Klik met de rechtermuisknop en sla op om te downloaden
Download Afdrukbare versie
over de auteur
Russell A. Barkley, Ph.D. is een klinisch wetenschapper, opvoeder en beoefenaar die 23 boeken, beoordelingsschalen, meer dan 290 wetenschappelijke artikelen en boekhoofdstukken heeft gepubliceerd met betrekking tot de aard, beoordeling en behandeling van ADHD en verwante aandoeningen, en klinische handleidingen nummering 41 edities. Hij is klinisch hoogleraar Psychiatrie aan het Virginia Treatment Center for Children en het Virginia Commonwealth University Medical Center, Richmond, VA. Zijn websites zijn www.russellbarkley.org en ADHDLectures.com.
Barkley, R. A. (2015). Gezondheidsproblemen en verwante beperkingen in kinderen en volwassenen met ADHD. In R. A. Barkley (ed.) Attention deficit hyperactivity disorder: a handbook for diagnostic and treatment(4th Ed) (PP. 267-313). New York, NY: Guilford Press.
Barkley, R. A. (2015b). Onderwijs, beroeps, dating en huwelijk, en financiële beperkingen in volwassenen met ADHD. In R. A. Barkley (ed.) Attention deficit hyperactivity disorder: a handbook for diagnostic and treatment(4th Ed) (PP. 314-342). New York, NY: Guilford Press.
Barkley, R. A. & Fischer, M. (2019). Hyperactief kindersyndroom en geschatte levensverwachting door jongvolwassene follow-up: de rol van ADHD persistentie en andere potentiële voorspellers. Journal of Attention Disorder, 23 (9), 907-923.
Barkley, R. A., Murphy, K. R., & Fischer, M. (2008). ADHD bij volwassenen: wat de wetenschap zegt. New York: Guilford Press.
Dalsgaard, S., Ostergaard, S. D., Leckman, J. F., Mortensen, P. B., & Pedersen, M. G. (2015). Mortaliteit bij kinderen, adolescenten en volwassenen met attention deficit hyperactivity disorder: een landelijk cohortonderzoek. Lancet, 385, 2190-2196.Faraone, S. C., Asherson, P., Banaschewski, T., Biederman, J., Buitelaar, J. K., Ramos-Quiroga, J. A. et al. (2015). Attention-deficit / hyperactivity disorder. Natuur Reviews (Ziekte Primers), 1, 1-23.

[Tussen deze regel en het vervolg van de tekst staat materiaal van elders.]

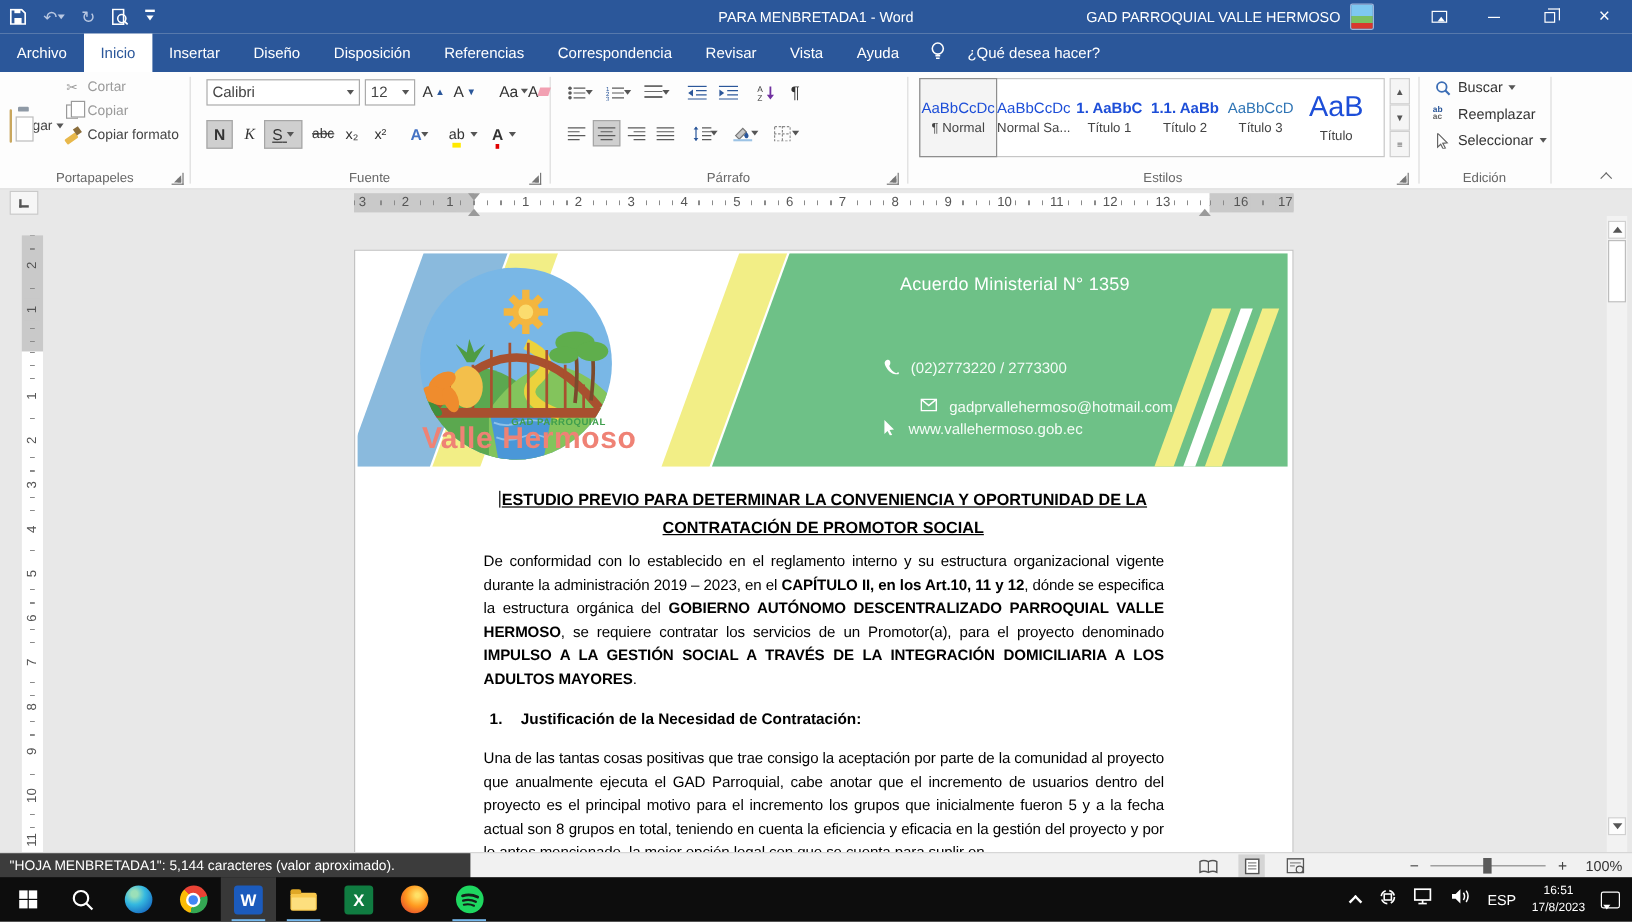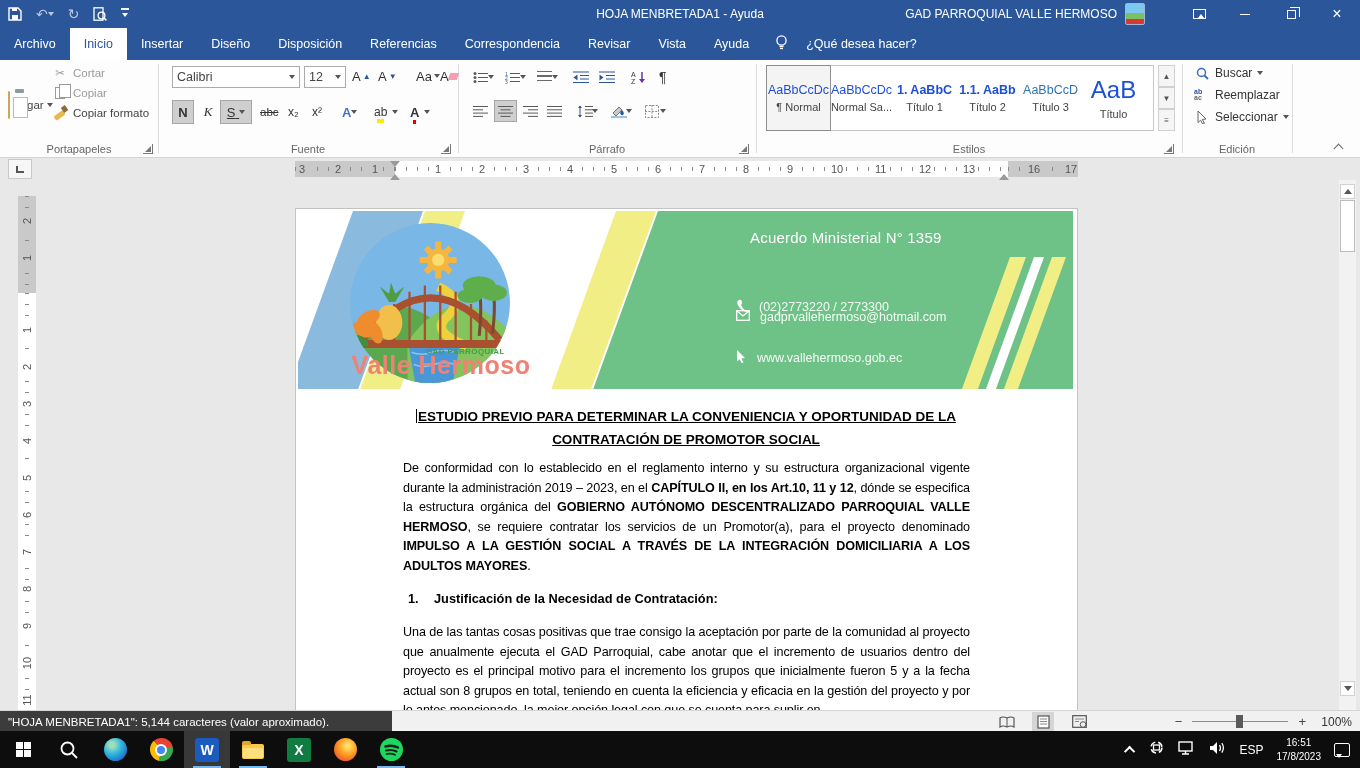--- a/index.html
+++ b/index.html
@@ -173,21 +173,21 @@
             <rect x="1" y="0.8" width="9" height="12.4" fill="none" stroke="#fff" stroke-width="1.3"></rect>
             <circle cx="8.5" cy="8.5" r="3.4" fill="none" stroke="#fff" stroke-width="1.3"></circle>
             <line x1="11" y1="11" x2="13.4" y2="13.4" stroke="#fff" stroke-width="1.5"></line>
           </svg>
         </span>
       <span class="qicon" style="flex-direction:column;gap:1px;">
           <span style="width:8px;height:1.5px;background:#fff"></span>
           <span class="caret-down" style="border-top-color:#fff"></span>
         </span>
     </div>
-    <div class="title-center">HOJA MENBRETADA1  -  Ayuda</div>
+    <div class="title-center">PARA MENBRETADA1  -  Word</div>
     <div class="account">
       <span>GAD PARROQUIAL VALLE HERMOSO</span>
       <span class="avatar"></span>
     </div>
     <div class="winctl">
       <div class="wbtn">
           <span class="rdo-glyph"></span>
         </div>
       <div class="wbtn">
           <span style="width:10px;height:1px;background:#fff;display:block;"></span>
@@ -675,21 +675,21 @@
 
         <div class="gtext">
           <div class="gline">Acuerdo Ministerial N° 1359</div>
         </div>
         <div class="contact" style="top:88px;">
           <span><svg width="13" height="13">
                 <path d="M3 1 C6.5 0 6.5 4.5 5 6 C6.5 9.5 8.5 11 11 12 C12.5 10.5 16 11.5 12.5 13 C9 13.5 4.5 11 2.5 7 C0.5 3.5 1 2 3 1 Z" fill="#fff"></path>
               </svg></span>
           <span>(02)2773220 / 2773300</span>
         </div>
-        <div class="contact" style="top:99px;">
+        <div class="contact" style="top:121px;margin-left:31px;">
           <span><svg width="14" height="11">
                 <rect x="0.7" y="0.7" width="12.6" height="9.6" fill="none" stroke="#fff" stroke-width="1.3"></rect>
                 <path d="M1 1 L7 6 L13 1" fill="none" stroke="#fff" stroke-width="1.3"></path>
               </svg></span>
           <span>gadprvallehermoso@hotmail.com</span>
         </div>
         <div class="contact" style="top:139px;">
           <span><svg width="11" height="13">
                 <path d="M1 0 L9 8 L5.3 8.4 L7.5 12.4 L5.6 13 L3.6 9.2 L1 11.6 Z" fill="#fff"></path>
               </svg></span>

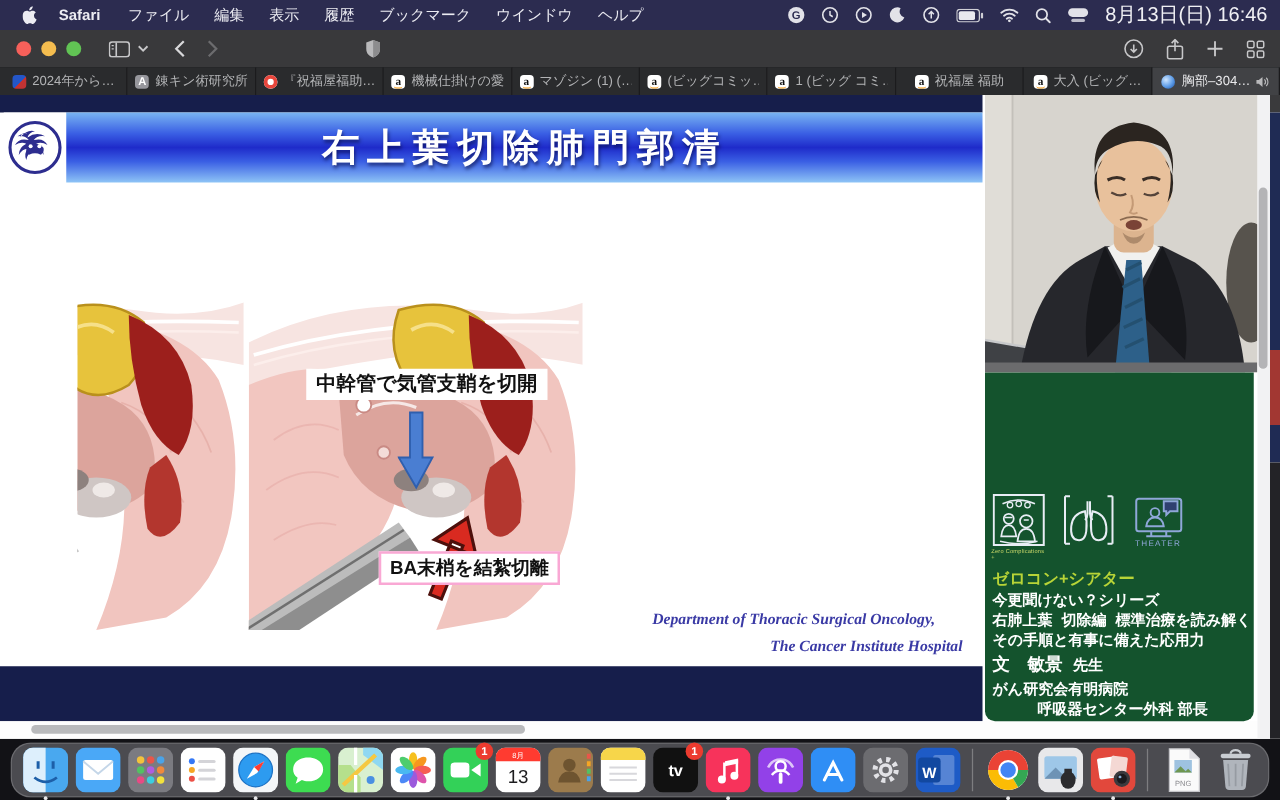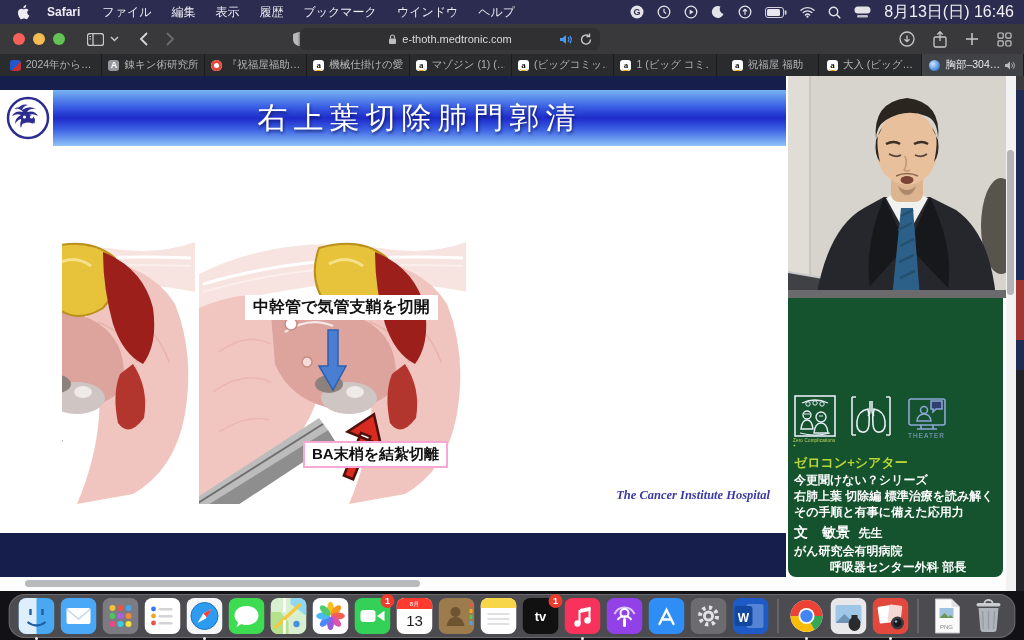--- a/index.html
+++ b/index.html
@@ -48,21 +48,21 @@
 
   
   .page { position:absolute; left:0; top:76px; width:1024px; height:515px; background:#ffffff; }
 
   .slide-topbar { position:absolute; left:0; top:0; width:786px; height:14px; background:#161e4b; }
   .slide-logo { position:absolute; left:3px; top:14px; width:50px; height:56px; background:#fff;
                 display:flex; align-items:center; justify-content:center; }
   .slide-banner { position:absolute; left:53px; top:14px; width:733px; height:56px;
       background:linear-gradient(180deg,#79b4f2 0%,#3a5fe4 30%,#1e2bca 50%,#3a5fe4 70%,#8ec4f6 100%);
       display:flex; align-items:center; justify-content:center; }
-  .slide-title { color:#fff; font-size:30px; font-weight:normal; letter-spacing:6px;
+  .slide-title { color:#fff; font-size:30px; font-weight:bold; letter-spacing:6px;
                  text-shadow:1px 2px 3px rgba(0,0,40,.55); }
 
   .illo-wrap { position:absolute; left:62px; top:136px; width:404px; height:292px; overflow:hidden; }
   .illo { position:absolute; top:0; width:268px; height:292px; }
   .illo.one { left:-135px; } .illo.two { left:137px; }
 
   .ann { position:absolute; background:#fff; color:#111; font-weight:bold; white-space:nowrap; }
   .ann-top { left:245px; top:219px; font-size:16px; padding:2px 8px; }
   .ann-bottom { left:303px; top:365px; font-size:15px; padding:2px 7px; border:2px solid #f9a8d4; }
   .arrow-blue { position:absolute; left:318px; top:252px; }
@@ -80,21 +80,21 @@
 
   
   .video { position:absolute; left:788px; top:0; width:218px; height:222px; overflow:hidden; background:#d7d4ce; }
   .panel { position:absolute; left:788px; top:222px; width:215px; height:279px; background:#14532d;
            border-radius:0 0 8px 8px; color:#fff; }
   .panel-icons { position:absolute; left:5px; top:97px; display:flex; gap:13px; }
   .picon { width:43px; display:flex; flex-direction:column; align-items:center; }
   .picon .cap { font-size:4.5px; color:#cbd96a; margin-top:1px; letter-spacing:.2px; }
   .picon .cap.theater { font-size:6.5px; color:#8fa7d8; letter-spacing:1px; }
   .p-series { position:absolute; left:6px; top:156px; color:#b8d437; font-weight:bold; font-size:13px; }
-  .p-line { position:absolute; left:6px; color:#fff; font-weight:bold; font-size:12px; white-space:nowrap; }
+  .p-line { position:absolute; left:6px; color:#fff; font-weight:bold; font-size:12px; white-space:nowrap;font-family:Liberation Mono, monospace; }
   .p-l1{ top:174px; } .p-l2{ top:190px; } .p-l3{ top:206px; }
   .p-speaker { position:absolute; left:6px; top:225px; }
   .p-speaker .nm { font-size:14px; font-weight:bold; }
   .p-speaker .sfx { font-size:12px; font-weight:bold; margin-left:4px; }
   .p-aff { position:absolute; left:6px; font-size:12px; font-weight:600; }
   .p-a1{ top:245px; } .p-a2{ top:261px;padding-left:36px; }
 
   .vscroll { position:absolute; left:1006px; top:0; width:10px; height:515px; background:#f2f2f3; }
   .vscroll-thumb { position:absolute; left:1px; top:74px; width:7px; height:145px; background:#b4b4b6; border-radius:4px; }
   .edge-strip { position:absolute; left:1016px; top:0; width:8px; height:515px; }
@@ -201,37 +201,20 @@
     <svg width="9" height="14" viewBox="0 0 9 14">
         <path d="M1 1l6 6-6 6" stroke="#6c6c6e" stroke-width="1.8" fill="none"></path>
       </svg>
   </span>
   <span class="tb-icon" style="position:absolute;left:278px">
     <svg width="13" height="16" viewBox="0 0 13 16">
         <path d="M6.5 1L12 3v5c0 4-2.5 6-5.5 7C3.5 14 1 12 1 8V3z" fill="#b9b9bb"></path>
         <path d="M6.5 1L12 3v5c0 4-2.5 6-5.5 7z" fill="#8c8c8e"></path>
       </svg>
   </span>
-  <div class="urlbar">
-    <svg width="9" height="11" viewBox="0 0 9 11">
-        <rect x="1" y="4.5" width="7" height="5.5" rx="1" fill="#bdbdbf"></rect>
-        <path d="M2.5 4.5V3a2 2 0 0 1 4 0v1.5" stroke="#bdbdbf" stroke-width="1.2" fill="none"></path>
-      </svg>
-    <span>e-thoth.medtronic.com</span>
-    <span class="right-icons">
-      <svg width="13" height="11" viewBox="0 0 13 11">
-          <path d="M1 4h2.5L7 1v9L3.5 7H1z" fill="#4a9bf5"></path>
-          <path d="M9 3.2a3.5 3.5 0 0 1 0 4.6M10.8 1.8a6 6 0 0 1 0 7.4" stroke="#4a9bf5" stroke-width="1.1" fill="none"></path>
-        </svg>
-      <svg width="12" height="13" viewBox="0 0 12 13">
-          <path d="M10.5 6.5a4.5 4.5 0 1 1-1.4-3.2" stroke="#c7c7c9" stroke-width="1.4" fill="none"></path>
-          <path d="M9.5 0.5v3h-3" fill="none" stroke="#c7c7c9" stroke-width="1.4"></path>
-        </svg>
-    </span>
-  </div>
   <span class="far-right">
     <svg width="16" height="16" viewBox="0 0 16 16">
         <circle cx="8" cy="8" r="7" fill="none" stroke="#c7c7c9" stroke-width="1.3"></circle>
         <path d="M8 4.5v6M5.5 8.2L8 10.7l2.5-2.5" stroke="#c7c7c9" stroke-width="1.3" fill="none"></path>
       </svg>
     <svg width="14" height="17" viewBox="0 0 14 17">
         <rect x="1" y="6" width="12" height="10" rx="1.5" fill="none" stroke="#c7c7c9" stroke-width="1.3"></rect>
         <path d="M7 10V1M4.3 3.5L7 .8l2.7 2.7" stroke="#c7c7c9" stroke-width="1.3" fill="none"></path>
       </svg>
     <svg width="14" height="14" viewBox="0 0 14 14">
@@ -351,20 +334,21 @@
     <path d="M10 2h10v36h8L15 62 1 38h9z" fill="#4a7ed2" stroke="#2f5fae" stroke-width="1.5"></path>
   </svg>
   <svg class="arrow-red" width="60" height="82" viewBox="0 0 60 82">
     <g transform="rotate(22 30 40)">
       <path d="M25 30h10v46h-10z M30 8L12 34h36z" fill="#d92a20" stroke="#4d100c" stroke-width="2.5"></path>
     </g>
   </svg>
   <div class="ann ann-bottom">BA末梢を結紮切離</div>
 
   <div class="credit">
+    <div>Department of Thoracic Surgical Oncology,</div>
     <div>The Cancer Institute Hospital</div>
   </div>
 
   <div class="slide-footer"></div>
   <div class="bottom-strip">
     <div class="hscroll-thumb"></div>
   </div>
 
   <div class="video">
     <svg width="218" height="222" viewBox="0 0 218 222">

Frazier, T. W., Demareem H. A., & Youngstrom, E. A. (2004). Meta-analyse van intellectuele en neuropsychologische testprestaties bij attention-deficit/hyperactivity disorder. De Nederlandse Taal, 18, 543-555.
Hervey, A. S., Epstein, J. N., & Curry, J. F. (2004). Neuropsychologie van volwassenen met attention-deficit/hyperactivity disorder: een meta-analytisch overzicht. Neuropsychologie, 18, 495-503.
London, A. S., & Landes, S. D. (2016). Attention deficit hyperactivity disorder en volwassen mortaliteit. Preventieve Geneeskunde, 90, 8-10.
Nigg, J. T. (2013). Attention-deficit / hyperactivity disorder and adverse health outcomes. Tijdschrift Voor Klinische Psychologie, 33, 215-228.
Wakefield, J. C. (1999). Evolutionaire versus prototypeanalyses van het concept wanorde. Tijdschrift voor Psychotherapie, 108, 374-399.